Infancias embridadas
Manuel Molina
La infancia se convertía en verano en
una casa semioscura de sol a sol, como escribe Azahara Palomeque: “desde el
canto de la chicharra al del grillo, aquí respirábamos entre sombras
chinescas”. Esa etapa de la vida creo que se convierte en la verdadera patria,
amantísima o repelente, de la que todo el resto puede que no alcance a ocupar
más que una extensión que viene y va hacia ella. La llegada del verano en esa
edad, al menos para mis coetáneos, suponía la liberación de los madrugones, de
las clases, la oportunidad de leer sin prisas las aventuras de Julio Verne o
Daniel Defoe, de recibir amistades o desplazarse hasta sus casas y maquinar
inventivas. También había gozosas escapadas hacia espacios exteriores como el
río en una pandilla de edades variadas, sin adultos, en la que unos cuidaban de
otros. Fruto de un trabajo colaborativo y de la creatividad espontánea llegamos
a crear una balsa de troncos y cuerdas que navegó una decena de metros. Era un
tiempo donde, como escribió Juan Ramón Jiménez: “Tu cielo es todo risas,/ tu
sol es todo calma”.
Leo un triste informe en sus conclusiones en que se
refleja que la media de juego al aire libre de las criaturas menudas en nuestro
país marca una irrisoria y preocupante cifra: tres horas. Ya saben que las
medias estadísticas no reflejan del todo al individuo (uno come un pollo, otro
ninguno y la media dice que medio pollo cada uno). Sin embargo, lo que queda
reflejado es la preocupante situación con la que nuestra sociedad gestiona el
tiempo libre de nuestra futura ciudadanía. Las causas no se deben simplificar y
se presuponen, pero en el trasfondo quedan algunos factores determinantes: en
las casas no hay nadie que pueda atenderlos a diario, de ahí que se imponga la
necesidad de acudir a lugares donde se les “guarda”. Me dan pena aquellos niños
y niñas que al día siguiente de las vacaciones deben volver al mismo lugar para
“divertirse”, como recuerda Juan Gelman: “El niño está solo./ No juega./ No
ríe./ No grita./ Sólo mira/ con los ojos tan grandes/ como el silencio.”
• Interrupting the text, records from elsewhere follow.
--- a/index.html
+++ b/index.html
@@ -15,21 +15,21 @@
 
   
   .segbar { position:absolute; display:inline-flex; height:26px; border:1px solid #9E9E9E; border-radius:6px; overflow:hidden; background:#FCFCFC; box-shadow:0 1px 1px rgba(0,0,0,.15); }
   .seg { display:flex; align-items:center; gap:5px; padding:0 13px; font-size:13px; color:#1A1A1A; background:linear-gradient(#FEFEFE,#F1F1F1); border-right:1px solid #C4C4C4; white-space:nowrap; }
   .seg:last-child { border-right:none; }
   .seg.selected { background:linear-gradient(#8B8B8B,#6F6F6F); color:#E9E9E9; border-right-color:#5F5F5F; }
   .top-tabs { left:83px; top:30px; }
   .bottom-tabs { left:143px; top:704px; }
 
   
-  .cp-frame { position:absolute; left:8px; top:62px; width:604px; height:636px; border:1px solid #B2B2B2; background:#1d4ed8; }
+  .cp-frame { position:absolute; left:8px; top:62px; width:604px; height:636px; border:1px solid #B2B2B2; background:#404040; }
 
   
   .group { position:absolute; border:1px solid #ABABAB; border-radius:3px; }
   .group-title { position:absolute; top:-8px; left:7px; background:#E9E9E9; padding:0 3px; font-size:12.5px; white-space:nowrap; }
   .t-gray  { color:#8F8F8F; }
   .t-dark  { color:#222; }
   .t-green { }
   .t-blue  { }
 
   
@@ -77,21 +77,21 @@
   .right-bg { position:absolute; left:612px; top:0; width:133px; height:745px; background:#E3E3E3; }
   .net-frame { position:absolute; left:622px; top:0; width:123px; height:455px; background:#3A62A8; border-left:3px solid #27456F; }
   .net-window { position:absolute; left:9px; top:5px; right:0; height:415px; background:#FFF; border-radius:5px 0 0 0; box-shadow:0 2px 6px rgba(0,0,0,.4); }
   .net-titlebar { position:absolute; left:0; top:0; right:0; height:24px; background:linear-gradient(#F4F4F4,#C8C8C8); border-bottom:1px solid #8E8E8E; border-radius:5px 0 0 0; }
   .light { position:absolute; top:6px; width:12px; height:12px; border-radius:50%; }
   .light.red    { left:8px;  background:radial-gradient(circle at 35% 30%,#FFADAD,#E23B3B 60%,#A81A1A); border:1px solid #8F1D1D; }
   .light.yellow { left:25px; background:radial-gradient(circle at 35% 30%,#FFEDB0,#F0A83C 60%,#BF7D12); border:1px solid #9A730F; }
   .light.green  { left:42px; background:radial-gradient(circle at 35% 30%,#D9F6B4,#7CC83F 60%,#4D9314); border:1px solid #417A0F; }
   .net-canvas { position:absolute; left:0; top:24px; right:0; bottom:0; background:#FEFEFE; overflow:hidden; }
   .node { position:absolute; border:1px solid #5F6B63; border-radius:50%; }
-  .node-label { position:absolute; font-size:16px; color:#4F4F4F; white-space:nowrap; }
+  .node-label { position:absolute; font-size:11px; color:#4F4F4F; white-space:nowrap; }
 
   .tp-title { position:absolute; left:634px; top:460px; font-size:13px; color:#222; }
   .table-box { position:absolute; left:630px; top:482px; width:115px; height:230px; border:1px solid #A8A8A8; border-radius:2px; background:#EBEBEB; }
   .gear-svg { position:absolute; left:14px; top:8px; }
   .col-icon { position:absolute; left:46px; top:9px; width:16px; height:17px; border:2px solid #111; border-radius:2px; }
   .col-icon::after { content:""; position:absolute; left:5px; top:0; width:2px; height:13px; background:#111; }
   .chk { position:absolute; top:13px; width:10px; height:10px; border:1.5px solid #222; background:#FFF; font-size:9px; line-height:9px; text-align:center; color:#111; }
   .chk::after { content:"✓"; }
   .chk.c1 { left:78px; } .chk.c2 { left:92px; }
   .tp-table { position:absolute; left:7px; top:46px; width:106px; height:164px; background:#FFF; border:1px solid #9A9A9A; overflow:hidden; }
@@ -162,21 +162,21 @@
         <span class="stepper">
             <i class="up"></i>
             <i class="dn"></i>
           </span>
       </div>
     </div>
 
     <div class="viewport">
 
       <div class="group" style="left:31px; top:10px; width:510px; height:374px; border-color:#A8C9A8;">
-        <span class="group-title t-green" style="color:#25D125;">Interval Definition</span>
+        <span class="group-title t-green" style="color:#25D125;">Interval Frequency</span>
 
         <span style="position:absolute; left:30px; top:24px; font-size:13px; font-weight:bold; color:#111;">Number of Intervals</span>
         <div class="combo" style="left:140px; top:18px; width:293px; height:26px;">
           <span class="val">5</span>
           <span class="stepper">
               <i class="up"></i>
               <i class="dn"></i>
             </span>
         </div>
No se libran ni en verano los diminutos
infantes de las “obligatorias” actividades, que cambian de nombre como
natación, animación o ludoteca, donde todo está dirigido y programado, donde la
madre de todas las ciencias, que es el aburrimiento voluntario, desparece.
Sigue el inglés que ya preconizaba Mª Elena Walsh en “El mundo del revés”: “que
los gatos no hacen miau y dicen yes/ porque estudian mucho inglés”. No hay
resguardo de sombras, pero la realidad impone su obligación silenciosa. Las
estadísticas demuestran también un exponencial número de alteraciones de
conductas a edades tempranas, pero a quién le puede extrañar con la forma de
vida que nos arrastra. La mayor parte declara en una encuesta que no pediría
como principal deseo un aparato digital o juguetes, sino tiempo para poder jugar
con su padre o su madre. Tiempo y jugar con alguien cercano.